What the task asks> From the entries below, gather every line containing the string "lunettes".

Given data>
________________________
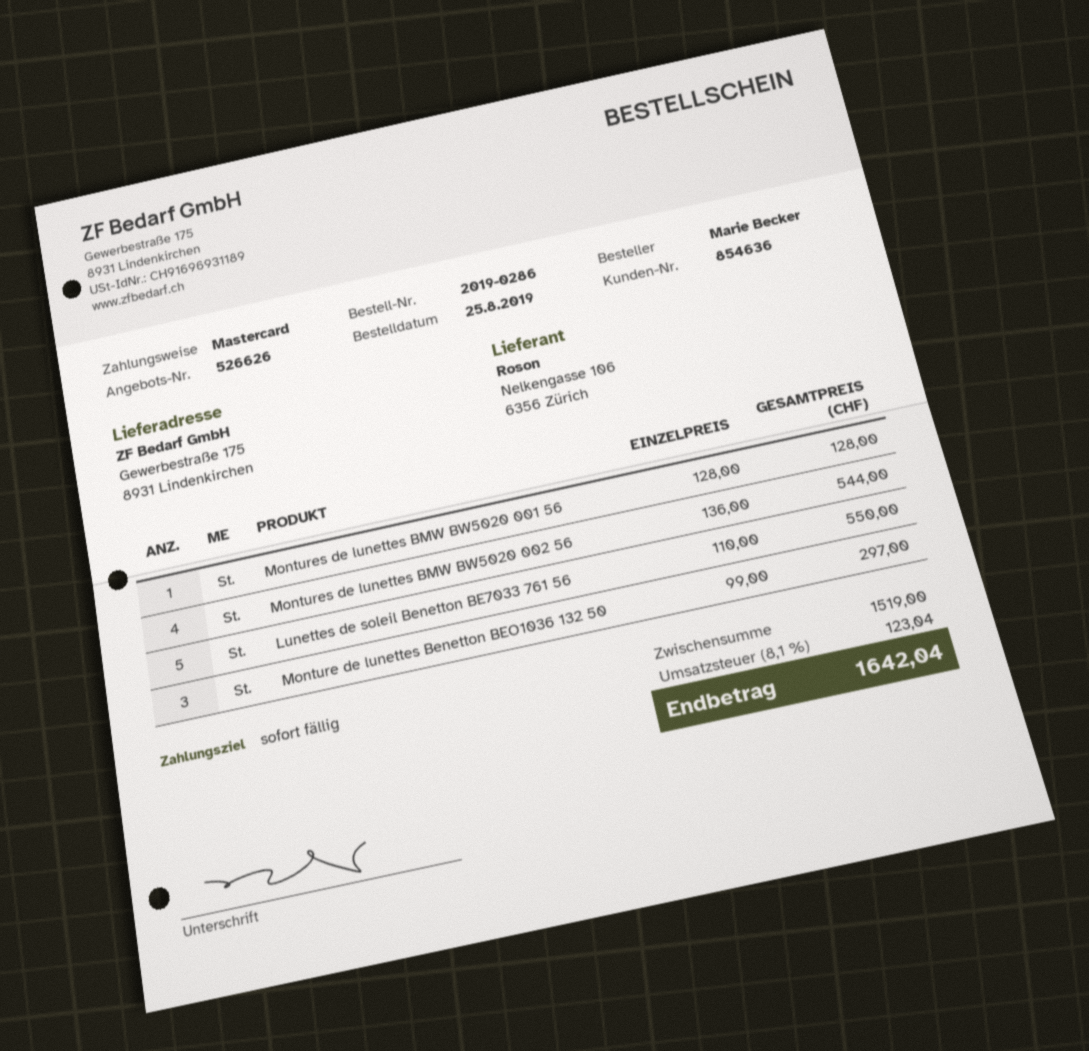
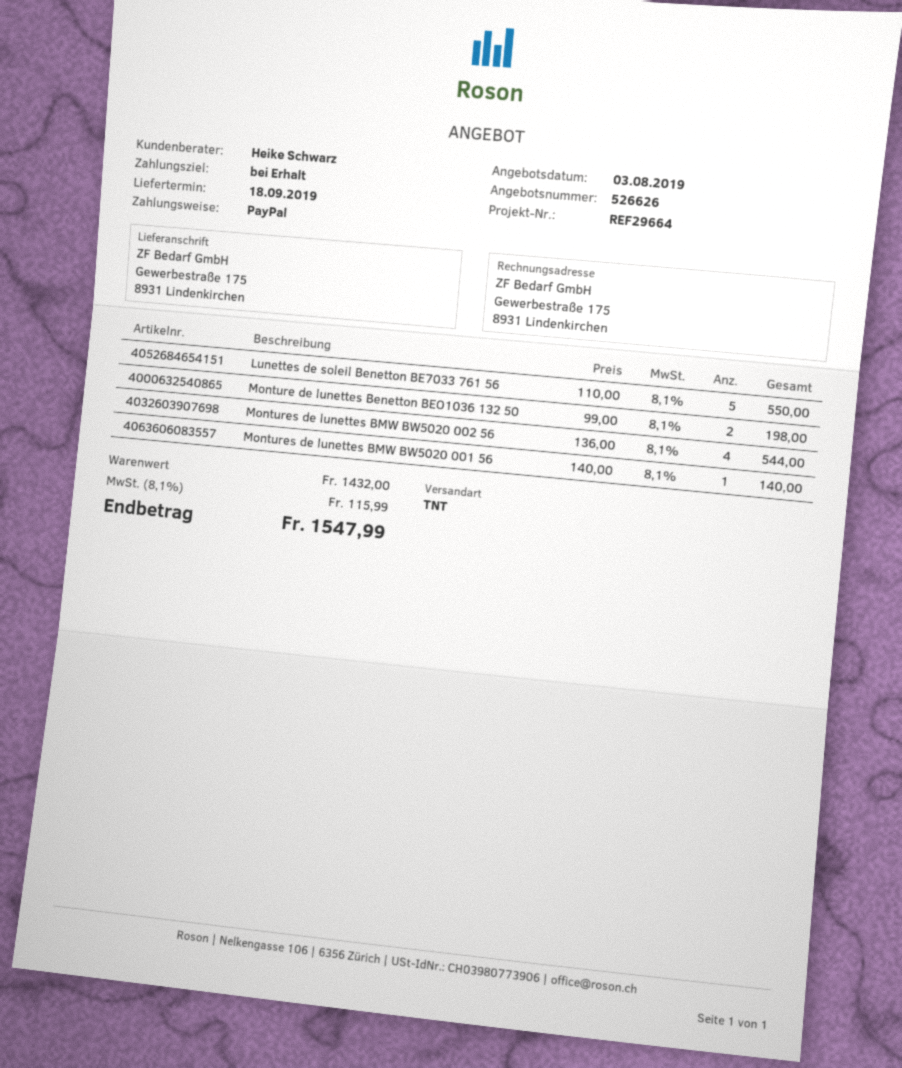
payment method: Mastercard -> PayPal
Montures de lunettes BMW BW5020 001 56: 1 x 128.00 = 128.00 -> 1 x 140.00 = 140.00
Monture de lunettes Benetton BEO1036 132 50: 3 x 99.00 = 297.00 -> 2 x 99.00 = 198.00
subtotal: 1519.00 -> 1432.00
tax: 8.1% = 123.04 -> 8.1% = 115.99
total: 1642.04 -> 1547.99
________________________
Task answer>
Montures de lunettes BMW BW5020 001 56: 1 x 128.00 = 128.00 -> 1 x 140.00 = 140.00
Monture de lunettes Benetton BEO1036 132 50: 3 x 99.00 = 297.00 -> 2 x 99.00 = 198.00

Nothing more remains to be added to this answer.